Vaccines

Vaccines

  • Edward Jenner founded the idea of vaccination. He realised that people who got cowpox didn’t get smallpox. In 1796 Jenner took pus from a cowpox blister and rubbed it into the skin of an 8-year-old boy. He got a mild fever but that was all. He did the same with the pus from a smallpox blister. He didn’t get smallpox. The cowpox vaccine had made him immune to smallpox.
  • Smallpox is caused by a virus. All viruses and cells have chemicals on their outer surfaces called antigens. Our bodies can recognise foreign antigens and therefore try to destroy these foreign antigens and cells.
  • A vaccine contains a harmless version of a pathogen or parts of it. Your body recognises it as a foreign body and your immune system kicks into action. B-lymphocytes respond to the pathogen by producing antibodies. By trial and error, the antibody that fits the antigen on the pathogen is found.
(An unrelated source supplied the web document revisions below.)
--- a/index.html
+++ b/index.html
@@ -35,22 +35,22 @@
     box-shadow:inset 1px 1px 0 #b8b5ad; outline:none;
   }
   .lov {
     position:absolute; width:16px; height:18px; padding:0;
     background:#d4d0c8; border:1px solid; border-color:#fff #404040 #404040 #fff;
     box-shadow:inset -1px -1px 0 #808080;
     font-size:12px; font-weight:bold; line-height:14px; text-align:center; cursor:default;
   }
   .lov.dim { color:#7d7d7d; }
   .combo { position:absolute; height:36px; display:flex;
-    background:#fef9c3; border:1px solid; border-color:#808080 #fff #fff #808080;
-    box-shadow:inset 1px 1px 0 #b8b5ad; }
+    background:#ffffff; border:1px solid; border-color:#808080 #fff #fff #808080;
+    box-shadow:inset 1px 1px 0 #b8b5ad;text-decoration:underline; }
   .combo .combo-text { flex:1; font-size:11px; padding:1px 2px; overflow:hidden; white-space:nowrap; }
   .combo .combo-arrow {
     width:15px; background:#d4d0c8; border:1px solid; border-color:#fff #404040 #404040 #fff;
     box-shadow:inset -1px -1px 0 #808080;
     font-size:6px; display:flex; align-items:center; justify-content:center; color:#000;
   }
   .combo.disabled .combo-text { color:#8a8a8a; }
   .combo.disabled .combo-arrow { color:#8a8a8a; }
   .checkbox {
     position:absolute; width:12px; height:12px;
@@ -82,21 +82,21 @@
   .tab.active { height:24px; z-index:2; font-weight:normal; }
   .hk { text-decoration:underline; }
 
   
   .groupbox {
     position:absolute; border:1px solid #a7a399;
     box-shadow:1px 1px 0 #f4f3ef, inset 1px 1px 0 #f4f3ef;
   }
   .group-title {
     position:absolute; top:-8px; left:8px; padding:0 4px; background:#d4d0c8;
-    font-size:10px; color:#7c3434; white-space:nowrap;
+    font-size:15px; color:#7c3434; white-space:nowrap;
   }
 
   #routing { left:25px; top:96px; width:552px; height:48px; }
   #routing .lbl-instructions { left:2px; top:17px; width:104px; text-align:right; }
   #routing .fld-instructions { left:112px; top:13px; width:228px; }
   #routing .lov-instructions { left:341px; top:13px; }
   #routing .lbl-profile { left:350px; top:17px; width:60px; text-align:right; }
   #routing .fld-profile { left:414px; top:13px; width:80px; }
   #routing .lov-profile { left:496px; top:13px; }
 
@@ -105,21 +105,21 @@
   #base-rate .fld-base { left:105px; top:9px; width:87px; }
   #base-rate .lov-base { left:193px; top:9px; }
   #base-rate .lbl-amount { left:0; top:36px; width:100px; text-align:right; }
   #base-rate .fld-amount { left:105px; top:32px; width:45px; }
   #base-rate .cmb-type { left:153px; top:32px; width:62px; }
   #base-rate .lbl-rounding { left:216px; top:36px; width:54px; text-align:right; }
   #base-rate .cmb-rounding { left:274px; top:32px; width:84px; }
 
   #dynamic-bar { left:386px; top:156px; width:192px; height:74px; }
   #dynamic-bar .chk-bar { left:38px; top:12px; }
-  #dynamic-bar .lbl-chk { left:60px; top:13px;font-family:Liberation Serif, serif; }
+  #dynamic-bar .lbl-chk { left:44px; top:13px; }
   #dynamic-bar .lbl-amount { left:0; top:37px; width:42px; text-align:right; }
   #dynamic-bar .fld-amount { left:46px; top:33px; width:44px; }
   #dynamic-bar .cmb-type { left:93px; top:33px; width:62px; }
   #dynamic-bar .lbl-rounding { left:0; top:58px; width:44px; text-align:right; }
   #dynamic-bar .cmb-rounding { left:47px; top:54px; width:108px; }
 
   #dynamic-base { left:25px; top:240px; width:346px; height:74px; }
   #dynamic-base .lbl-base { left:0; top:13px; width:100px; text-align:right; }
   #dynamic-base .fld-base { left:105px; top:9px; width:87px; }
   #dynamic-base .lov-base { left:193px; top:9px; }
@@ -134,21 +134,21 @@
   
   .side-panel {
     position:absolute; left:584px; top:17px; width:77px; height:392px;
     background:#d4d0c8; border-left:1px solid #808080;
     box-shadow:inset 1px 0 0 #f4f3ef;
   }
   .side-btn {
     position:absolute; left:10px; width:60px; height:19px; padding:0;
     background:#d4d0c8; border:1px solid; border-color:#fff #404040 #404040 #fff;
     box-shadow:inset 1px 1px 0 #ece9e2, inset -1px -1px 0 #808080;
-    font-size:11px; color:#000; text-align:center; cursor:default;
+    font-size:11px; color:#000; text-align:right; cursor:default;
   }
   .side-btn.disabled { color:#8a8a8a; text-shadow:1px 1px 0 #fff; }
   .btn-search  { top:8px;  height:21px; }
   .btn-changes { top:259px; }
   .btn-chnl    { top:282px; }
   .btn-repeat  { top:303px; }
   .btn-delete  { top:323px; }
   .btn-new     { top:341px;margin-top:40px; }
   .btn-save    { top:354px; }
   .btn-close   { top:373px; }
Once this happens, the B-Lymphocytes produce it in large numbers.
  • Some of these lymphocytes become memory lymphocytes. The way the body responds to infection is called the immune response. Making someone immune to a disease is called immunisation.

Are vaccines safe?

  • All young children in the UK are offered vaccinations to dangerous childhood diseases such as measles and whooping cough. However, sometimes children can get a reaction to the vaccine.
  • About 20% of children may get a mild fever or a rash from the measles vaccine and 1 in a million get a dangerous reaction.
  • Due to media scares about the risks of immunisation, many parents are persuaded not to have their children immunised.